Polish Solidarity Campaign
Britain's Polish Solidarity Campaign (PSC) was a campaign in solidarity with Solidarity (the Solidarność trade union) and other democratic forces in Poland. It was founded in August 1980[1] by Robin Blick, Karen Blick, and Adam Westoby, and continued its activities into the first half of the 1990s. The campaign was not named after Polish Solidarity (of whose name the founders became aware only later on); rather, it was inspired by the Chile Solidarity Campaign and the Vietnam Solidarity Campaign. A splinter-group, Solidarity With Solidarity (SWS), was formed in December 1981.

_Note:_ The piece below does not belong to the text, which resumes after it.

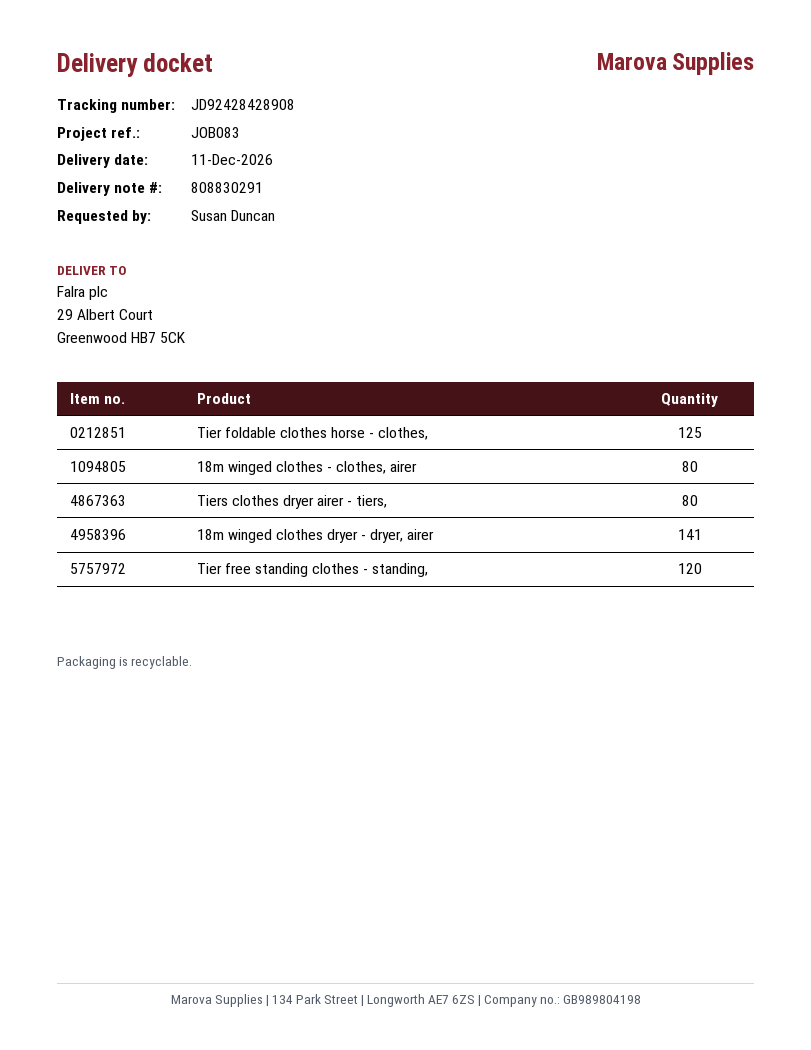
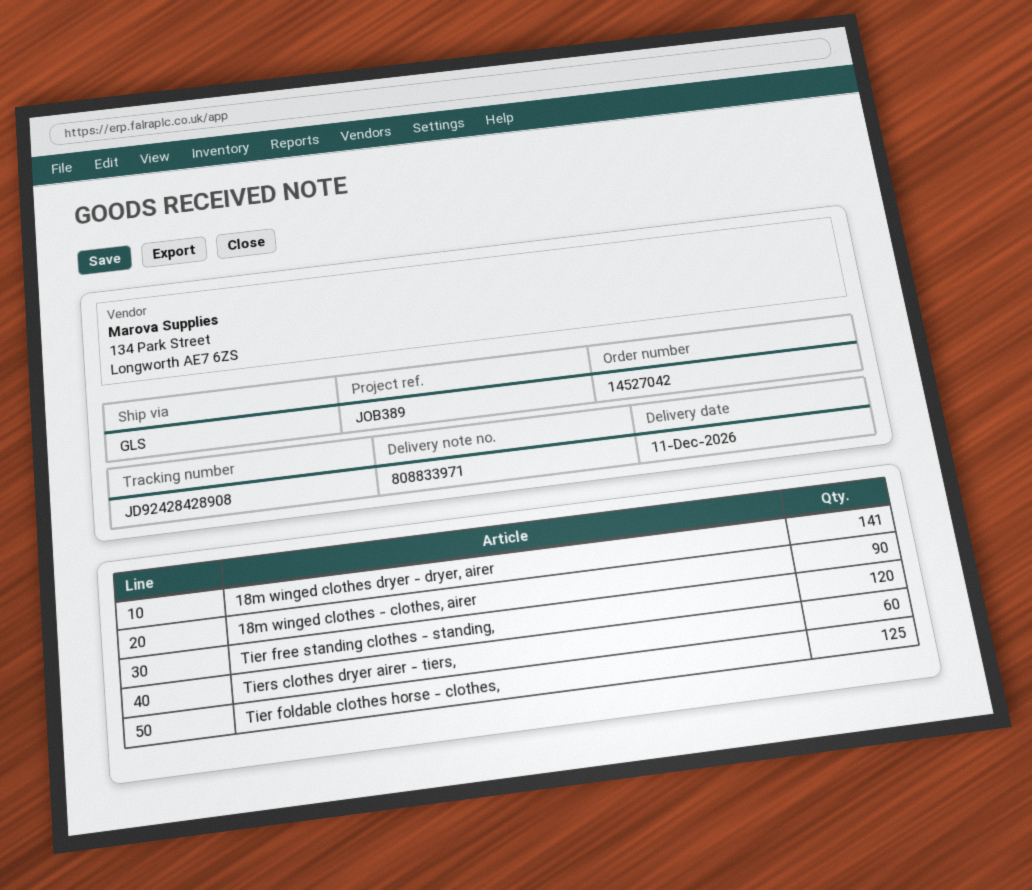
delivery note number: 808830291 -> 808833971
reference: JOB083 -> JOB389
18m winged clothes - clothes, airer: 80 -> 90
Tiers clothes dryer airer - tiers,: 80 -> 60

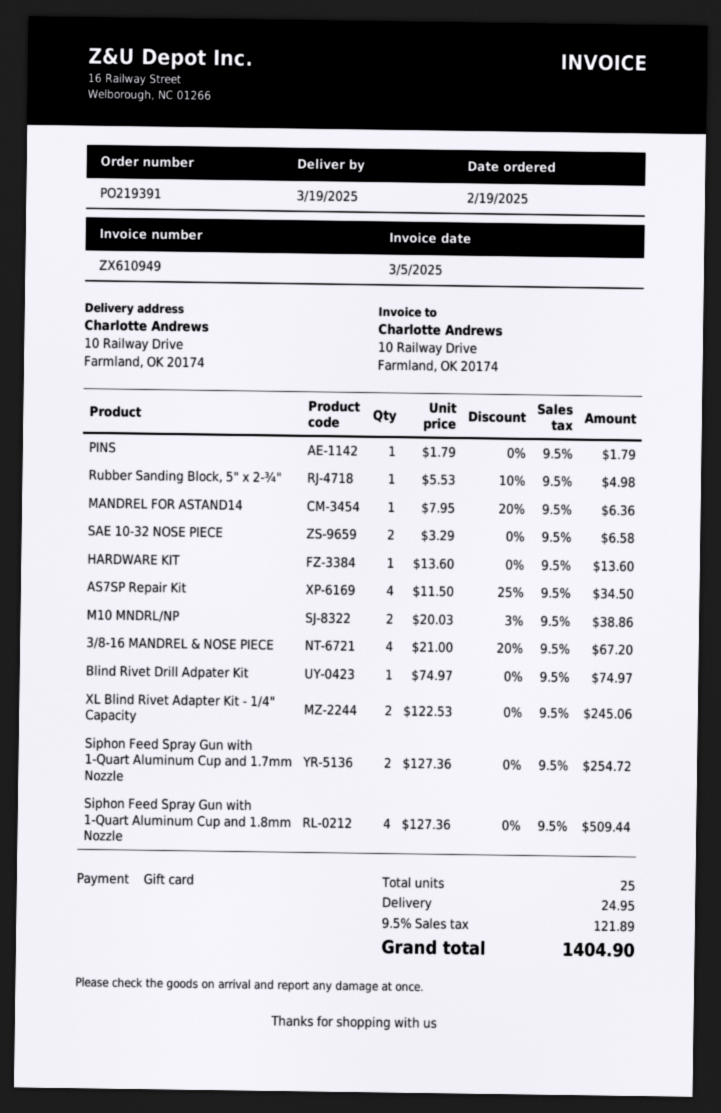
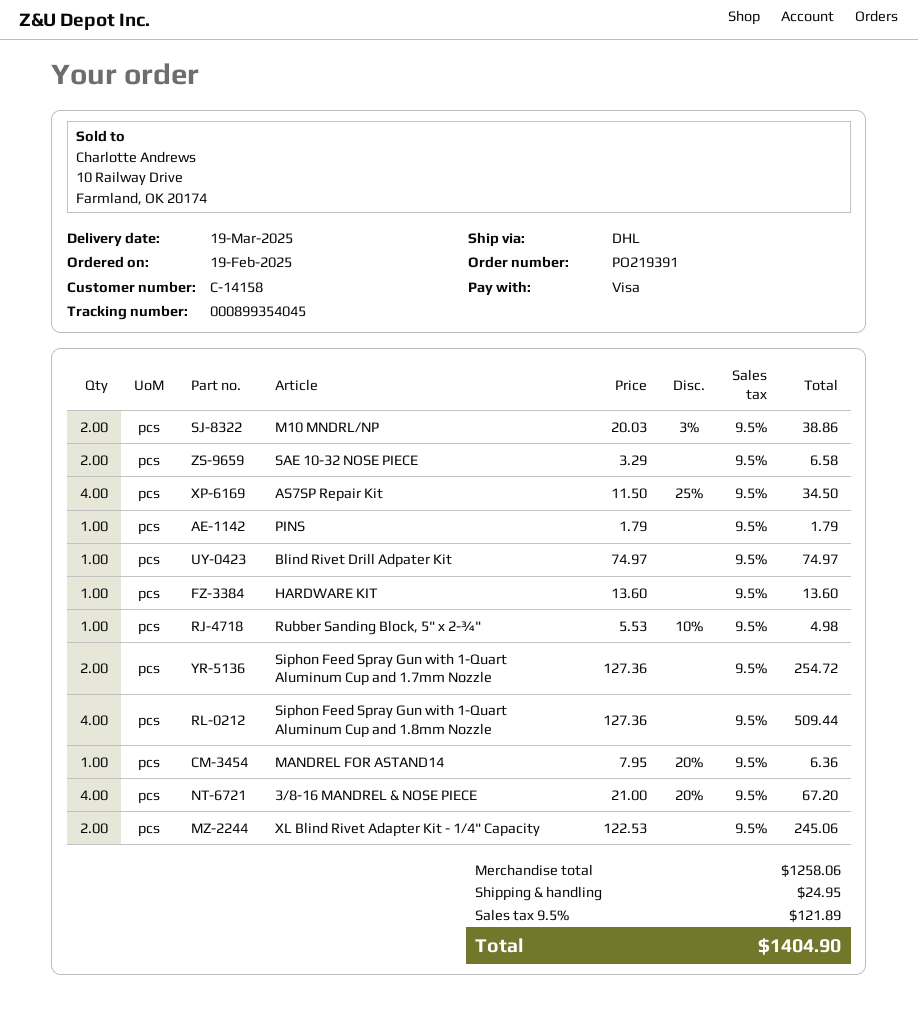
payment method: gift card -> Visa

Most of the PSC's early members were ex-Communists and other socialists, and the original aim was to support the strikes called by Solidarity in Poland. Some Labour Party members and leftwing Polish exiles, including members of the Polish Socialist Party In Exile, joined the group. Within the first year, centrist and right-leaning exiles and other right-leaning individuals also become members of the PSC. Some trade unions became affiliated as well. In 1982, the group managed to resist a takeover attempt by the Trotskyist International Marxist Group (IMG).
The campaign met with opposition from the Communist Party and some within the Labour Party. The PSC called for British trade unions to cut their links with state-run trade unions in Eastern bloc countries, a demand which was oddly resisted by the IMG. It also called on the Labour Party to discontinue its policy of inviting Eastern bloc Communist Party members as delegates to the annual Labour Party Conference. (At a 1981 meeting of the Labour National Executive Committee, only three people supported changing this policy. In 1982, following the imposition of Martial Law, a narrow majority on the Executive voted to discontinue the invitations. The policy was later changed back again to some extent.)
After the PSC picketed a TUC meeting in February 1981, the TUC International Committee agreed to send assistance to Solidarność. Afterwards, the PSC and the Committee enjoyed good relations, and Solidarność delegates began to get invited to TUC conferences.
In April 1981, a march in support of Solidarność was organized by the Hands Off Polish Workers campaign, a group linked to the Labour leadership of the Greater London Council. The PSC participated, but was uneasy about the ban on "Cold War slogans". Giles Hart, official historian of the PSC, argued: "If this meant anything, it seemed to mean that one could say 'hands off Polish workers' but one could not say anything about whose hands were threatening Polish workers." Nevertheless, a Communist counterdemonstration also took place.